Get all your news in one place.
100’s of premium titles.
One app.
Start reading
Dublin Live
Dublin Live
National
Aakanksha Surve

Cigarette butts account for majority of street litter in Dublin

Cigarette butts are polluting Dublin's favourite walking and swimming spots.

The discarded ends account for a whopping 60% of all street litter in the capital. The number of cigarette butts found during the Big Beach Clean in Dollymount, Clontarf, Skerries, Sutton, Malahide, The Royal and Grand Canal, The Liberties, Lucan Park, Tallaght, and more saw a major increase last year.

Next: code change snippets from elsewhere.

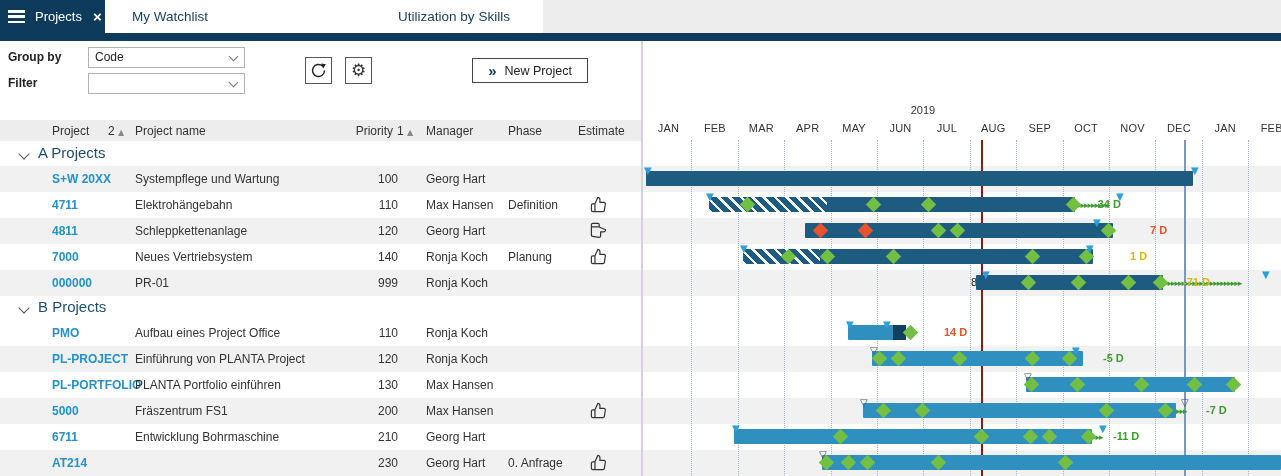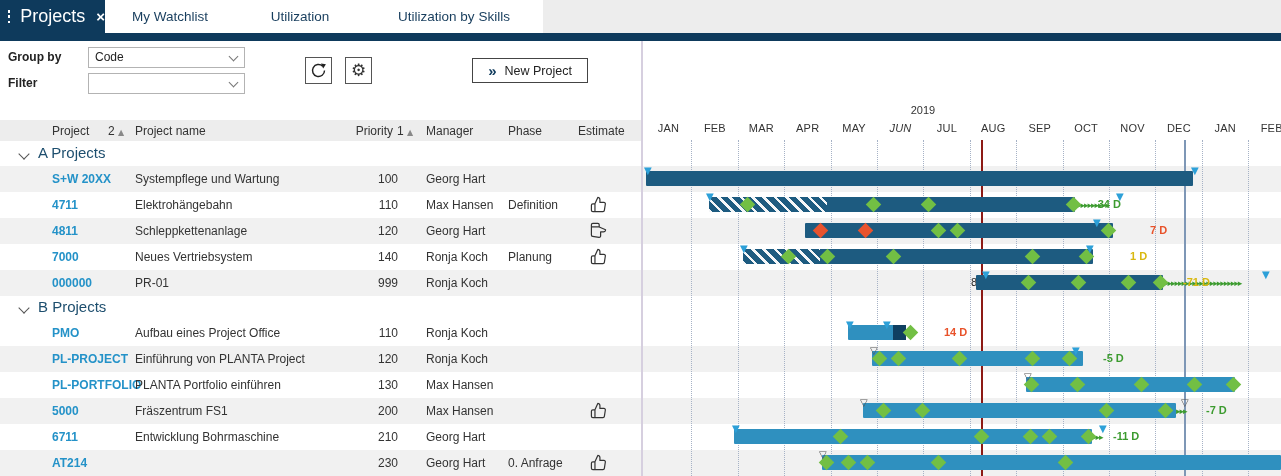--- a/index.html
+++ b/index.html
@@ -12,7 +12,7 @@
       display:flex;align-items:center;}
   .burger{width:17px;height:13px;margin-left:8px;display:flex;flex-direction:column;justify-content:space-between;}
   .burger div{height:2.5px;background:#fff;}
-  .tab-active .tlabel{font-size:18px;margin-left:10px;}
+  .tab-active .tlabel{font-size:13px;margin-left:10px;}
   .tab-close{margin-left:11px;font-size:15px;font-weight:bold;line-height:1;}
   .tab{position:absolute;top:0;height:33px;display:flex;align-items:center;justify-content:center;
       color:#173d5d;font-size:13.5px;}

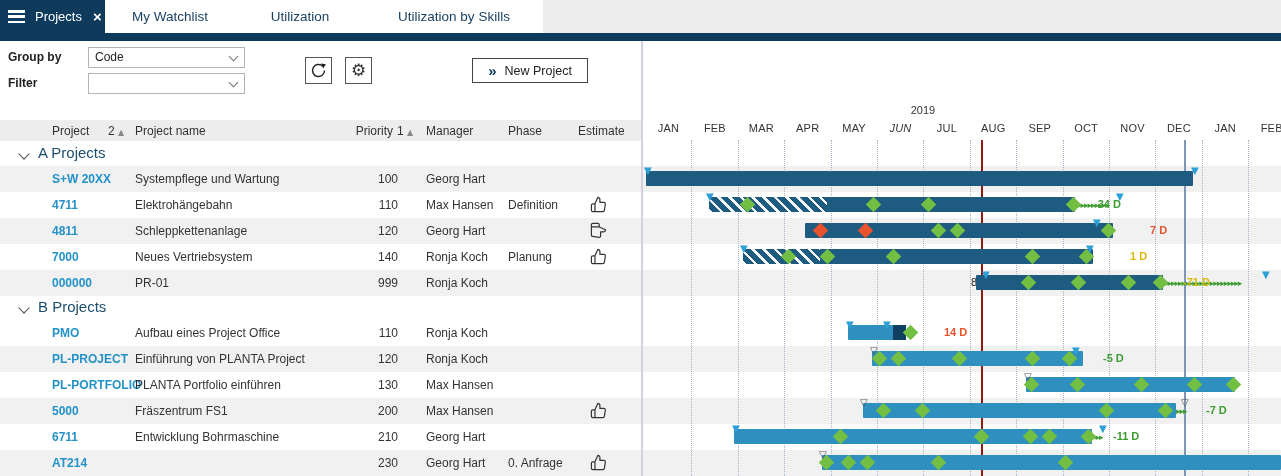--- a/index.html
+++ b/index.html
@@ -89,9 +89,6 @@
     <div class="tab" style="left:105px;width:130px;">
       <span>My Watchlist</span>
     </div>
-    <div class="tab" style="left:235px;width:130px;">
-      <span>Utilization</span>
-    </div>
     <div class="tab" style="left:365px;width:178px;">
       <span>Utilization by Skills</span>
     </div>

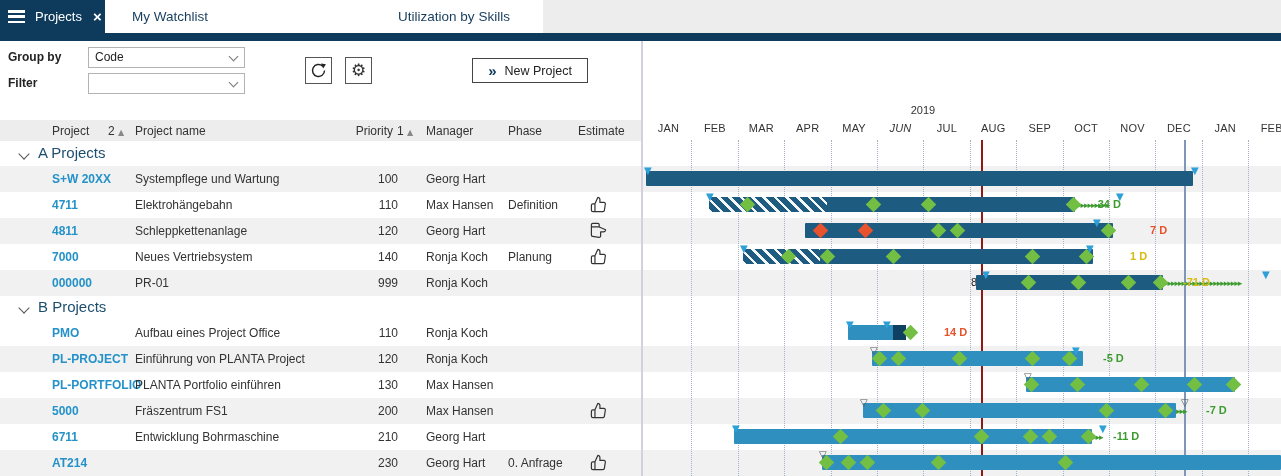--- a/index.html
+++ b/index.html
@@ -137,7 +137,7 @@
       <span class="mon" style="left: 737.8px;">MAR</span>
       <span class="mon" style="left: 784.2px;">APR</span>
       <span class="mon" style="left: 830.6px;">MAY</span>
-      <span class="mon" style="left: 877px; font-style: italic;">JUN</span>
+      <span class="mon" style="left: 877px;">JUN</span>
       <span class="mon" style="left: 923.4px;">JUL</span>
       <span class="mon" style="left: 969.8px;">AUG</span>
       <span class="mon" style="left: 1016.2px;">SEP</span>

One community group, in particular, Clontarf Tidy Towns, removed around 50kg of litter on their Big Beach Clean event, including 2,700 cigarette butts. This type of litter is the most common item found on Ireland’s beaches and they account for almost 50% of all discarded waste in the country.

Read more: Portobello clean-up planned after litter chaos around the canal

Cigarette butts and filters are often assumed to be biodegradable, but in fact, one cigarette butt might take over a decade to decompose. Cigarette filters are made of a plastic called cellulose acetate, which does not biodegrade and can remain in the environment for very long periods of time in the form of microplastics.

Globally littered cigarette butts amount to an estimated 0.3 million tons of microfibers released per year. When ingested, the hazardous chemicals in microplastics cause long-term mortality in marine life, including birds, fish, mammals, plants and reptiles.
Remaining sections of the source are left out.